The tower went through a 10 million GBP renovation last year.

So I am thinking 10 million GBP worth of renovation and they, the owner(s) and the compan(ies) who did the work couldn't even install a sprinkler system or a fire alarm system???

There was a fire alarm system. Many residents claim to have complained in the past that it sometimes could not be heard. No doubt that will form part of any enquiry.

Other things to bear in mind...

When these buildings are designed, the "idea" is that a fire in any one flat would be contained within that flat. This is what usually happens in such fires and I have attended fires where this has been the case. I suspect that would have been the case here had the building not undergone "cladding" with unsuitable materials. This cladding is thought to be the reason that the fire was able to spread across and up the front of the structure. I have no doubt (personally) that the enquiry will support that suspicion.

A sprinkler system may have helped to control the fire spread and, as has been previously stated in other posts, such systems are mandatory in new high-rise builds in the UK.
The later installation of a sprinkler system in older buildings such as that involved here is not solely down to cost.. Other factors have to be borne in mind. The after-build installation of a sprinkler system would involve a massive amount of structural work and one consideration would have to be whether the installation of such a system would adversely affect the structural integrity of the building. With a new-build, this is factored in at design stage and is not (usually) an issue.
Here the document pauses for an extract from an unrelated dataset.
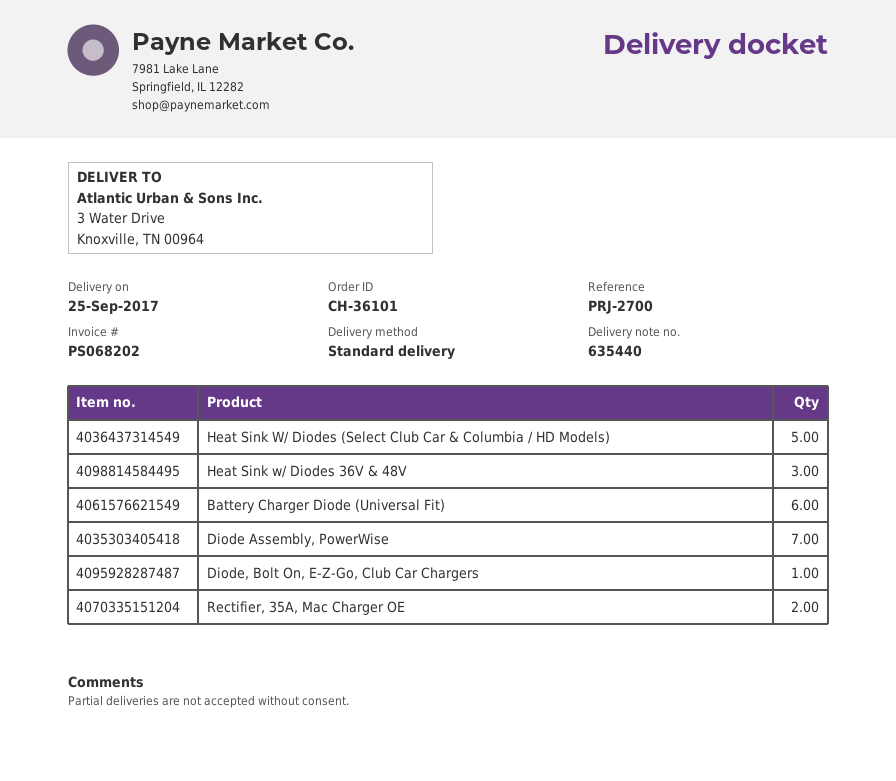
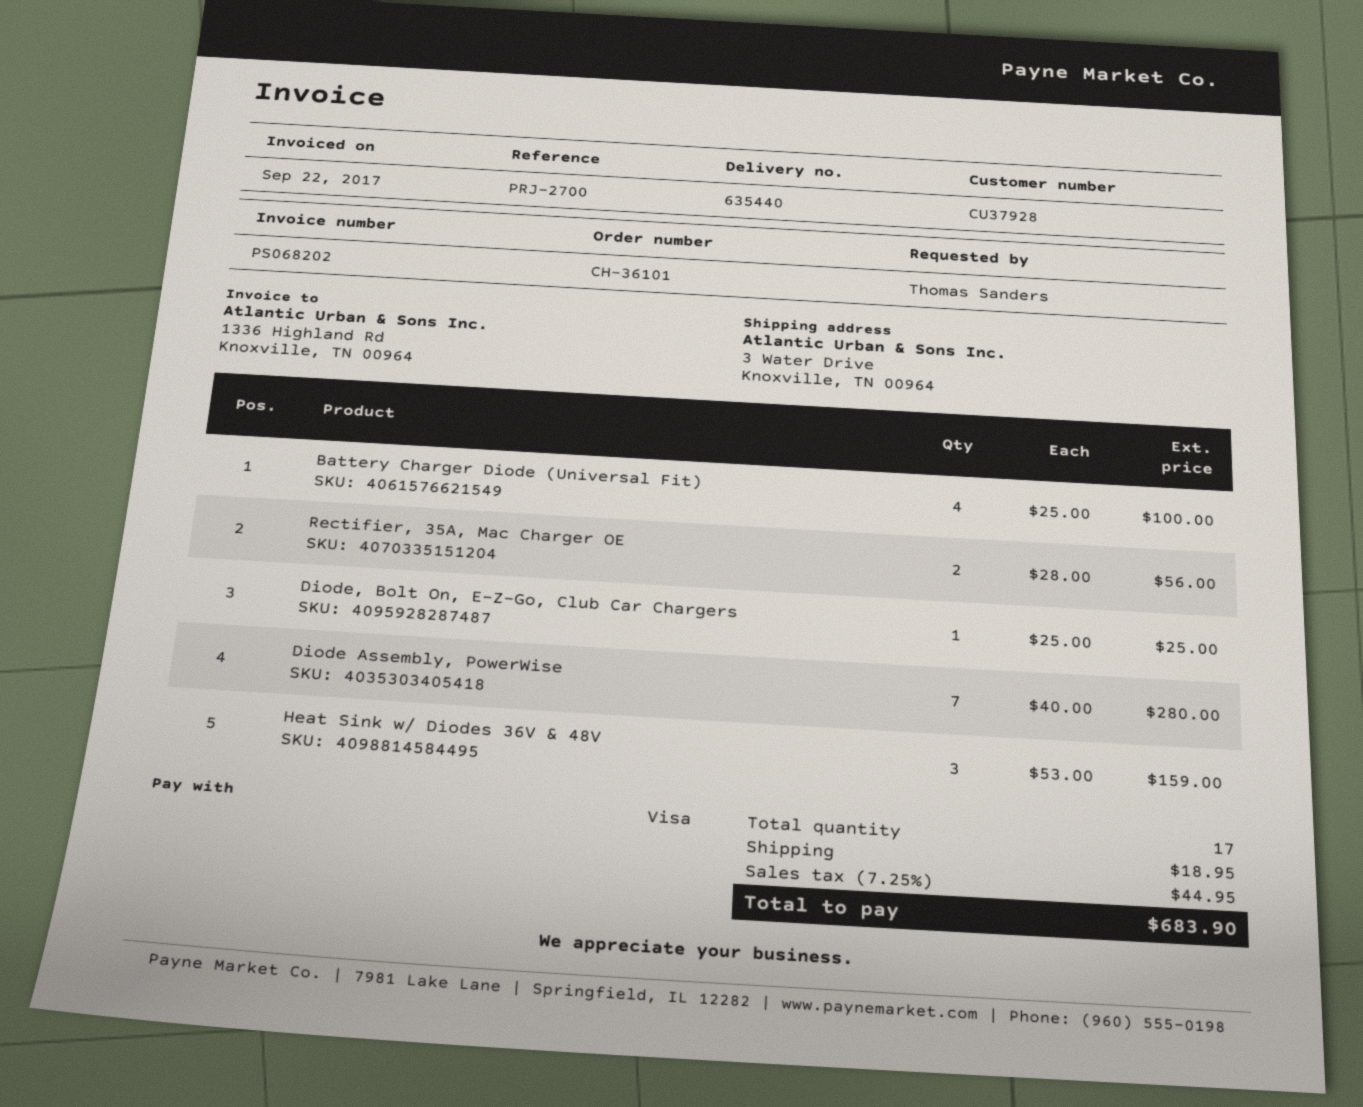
Heat Sink W/ Diodes (Select Club Car & Columbia / HD Models): 5 -> none
Battery Charger Diode (Universal Fit): 6 -> 4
A building such as Grenfell Tower would be fitted with a "dry riser". This is a system of pipework within the building that allows fire crews to get water up to higher levels. Basically, a pump would connect to an inlet at ground level and "charge" the pipework within the building. A crew then goes internally to the affected floor(s), connects to an outlet on that floor and fire-fights from that level or more usually one floor below... In this case, the fire was initially fought from the exterior, no doubt whilst crew were attempting to connect to the dry riser, charge it and enter the building. The rapid spread (vertically initially) of the fire rendered that attack more or less redundant.

As a slight aside, the taller high-rise building are fitted with "wet risers" - look it up online if you want to know the difference..

One final point... Bear in mind that the rapid spread of the fire shocked and surprised even seasoned firefighters.. rapid decisions had to be made as to the best way to fire-fight and try to ensure the safety of crews and members of the public.

Trust me when I say that entering a burning building, especially one so heavily involved, is like walking (or in most cases crawling) into hell - not like is it in the movies.

You can't see more than a few inches in smoke, your heart is racing, you are sweating like a pig and shit scared.

You are physically stressed from dragging equipment or a hose line with you. Your mind is working overtime trying to compute everything you need to know - including your escape route. You sincerely hope that your mate, by your side backing you up, is on the ball.

The firefighters that went into that building were bloody brave people. They would be working in horrendous conditions and would see sights they will never, ever forget . London, and indeed everyone, should be proud of them...

I know I am.
Last edited by Overlander; 20th June 2017 at 16:28. Reason: Spelling correction.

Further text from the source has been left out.